Jessica says, “There is no such thing.” She authored the definitive post to battle the myth a while back, and protested a panel held on the subject today at John Jay College of Criminal Justice:

The panel had four women and three men and was moderated by Ashleigh Banfield, the Court TV anchor. Ms. White promised a “very scintillating discussion.”

Laura Sessions Stepp, a Washington Post journalist, wrote the September article on “gray rape.” It has stirred considerable discussion on blogs and discussion boards. (Ms. Stepp’s latest book, “Unhooked: How Young Women Pursue Sex, Delay Love and Lose at Both,” about how smart, ambitious young women do emotional damage to themselves by getting physical with men they are not dating or may have met for the first time, also raised some controversy.)
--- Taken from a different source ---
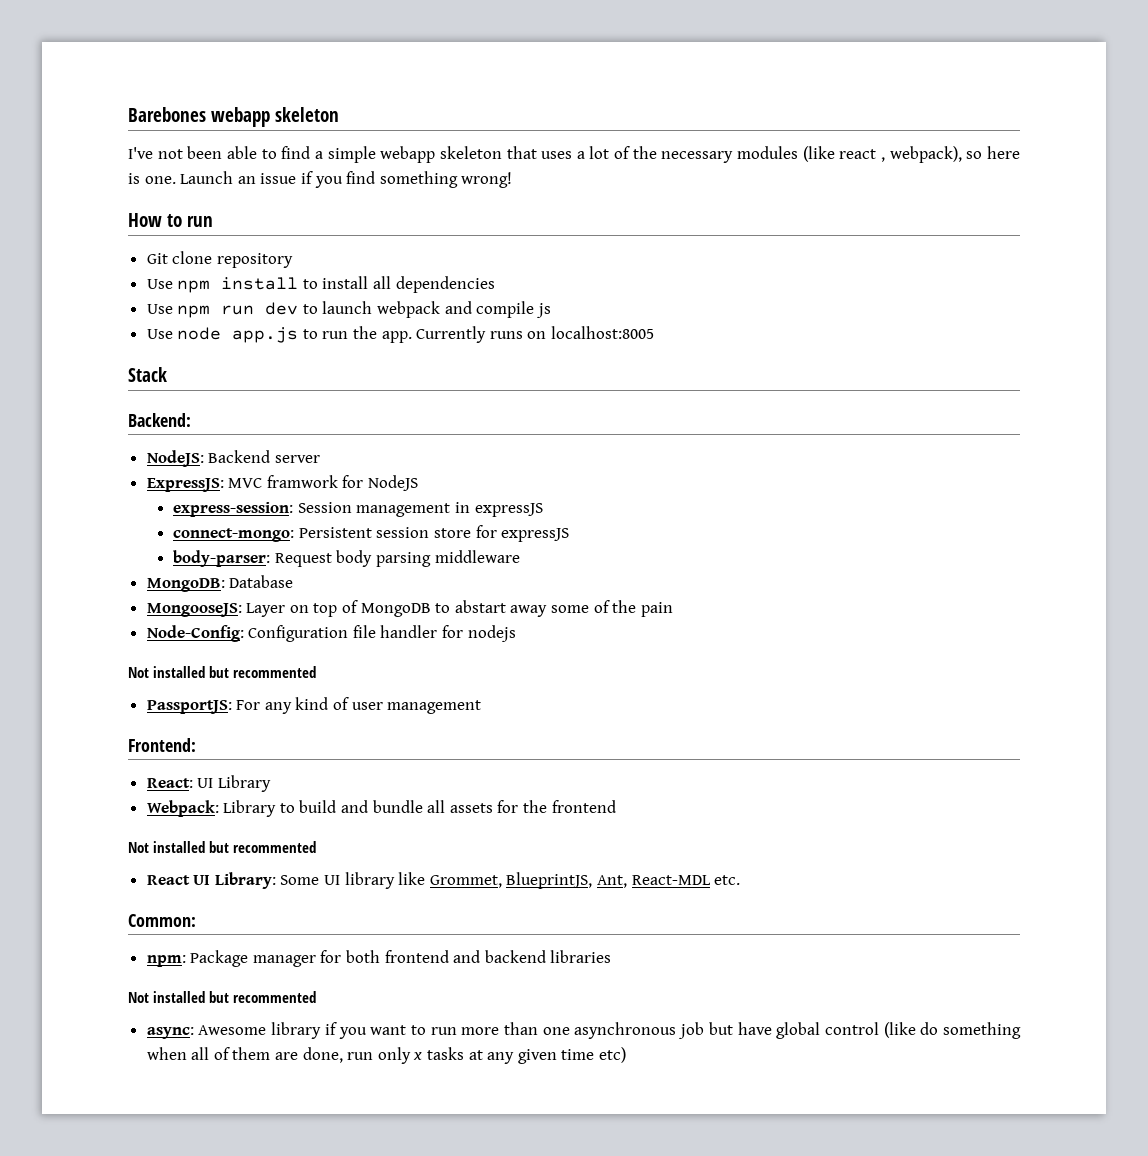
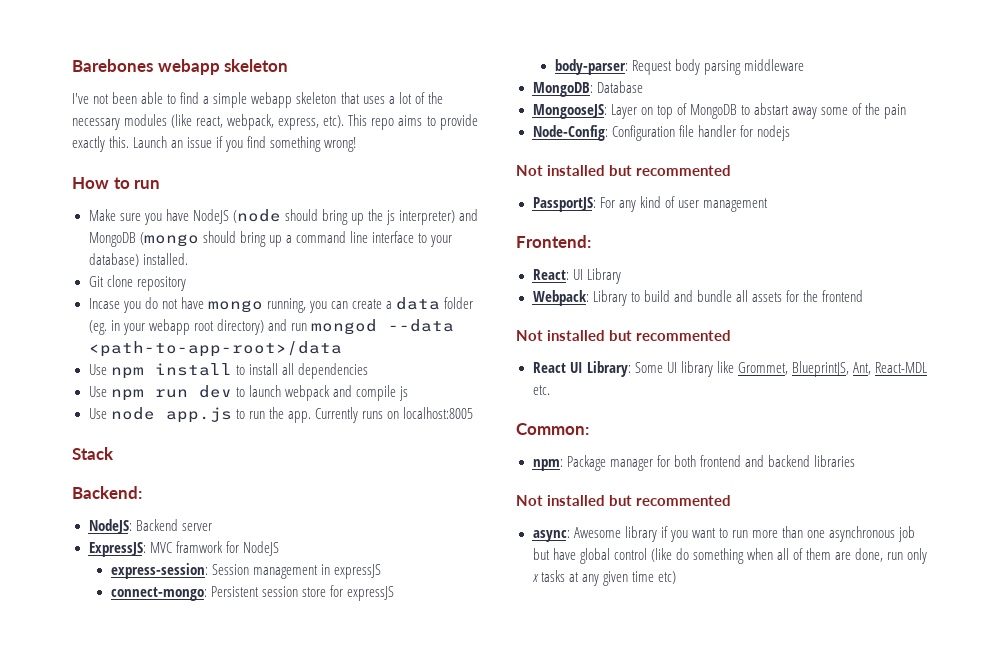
- I've not been able to find a simple webapp skeleton that uses a lot of the necessary modules (like react , webpack), so here is one.
+ I've not been able to find a simple webapp skeleton that uses a lot of the necessary modules (like react, webpack, express, etc). This repo aims to provide exactly this.
+ Make sure you have NodeJS (node should bring up the js interpreter) and MongoDB (mongo should bring up a command line interface to your database) installed.
  Git clone repository
+ Incase you do not have mongo running, you can create a data folder (eg. in your webapp root directory) and run mongod --data <path-to-app-root>/data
In this morning’s discussion, Ms. Stepp said she did not embark on the story believing that there was such a thing as “gray rape.” She said, “For me, rape is rape. I really didn’t know what that term meant.”

But in the course of her reporting, Ms. Stepp said, she came across descriptions of “sexual encounters where usually both parties were very drunk and really didn’t know what they had said to each other the next morning.” In such cases, consent is uncertain. Such cases are more likely to emerge today, Ms. Stepp argued in the article, in an era when sexual boundaries and rules for women have loosened and when it has become socially acceptable for women to pursue casual sex.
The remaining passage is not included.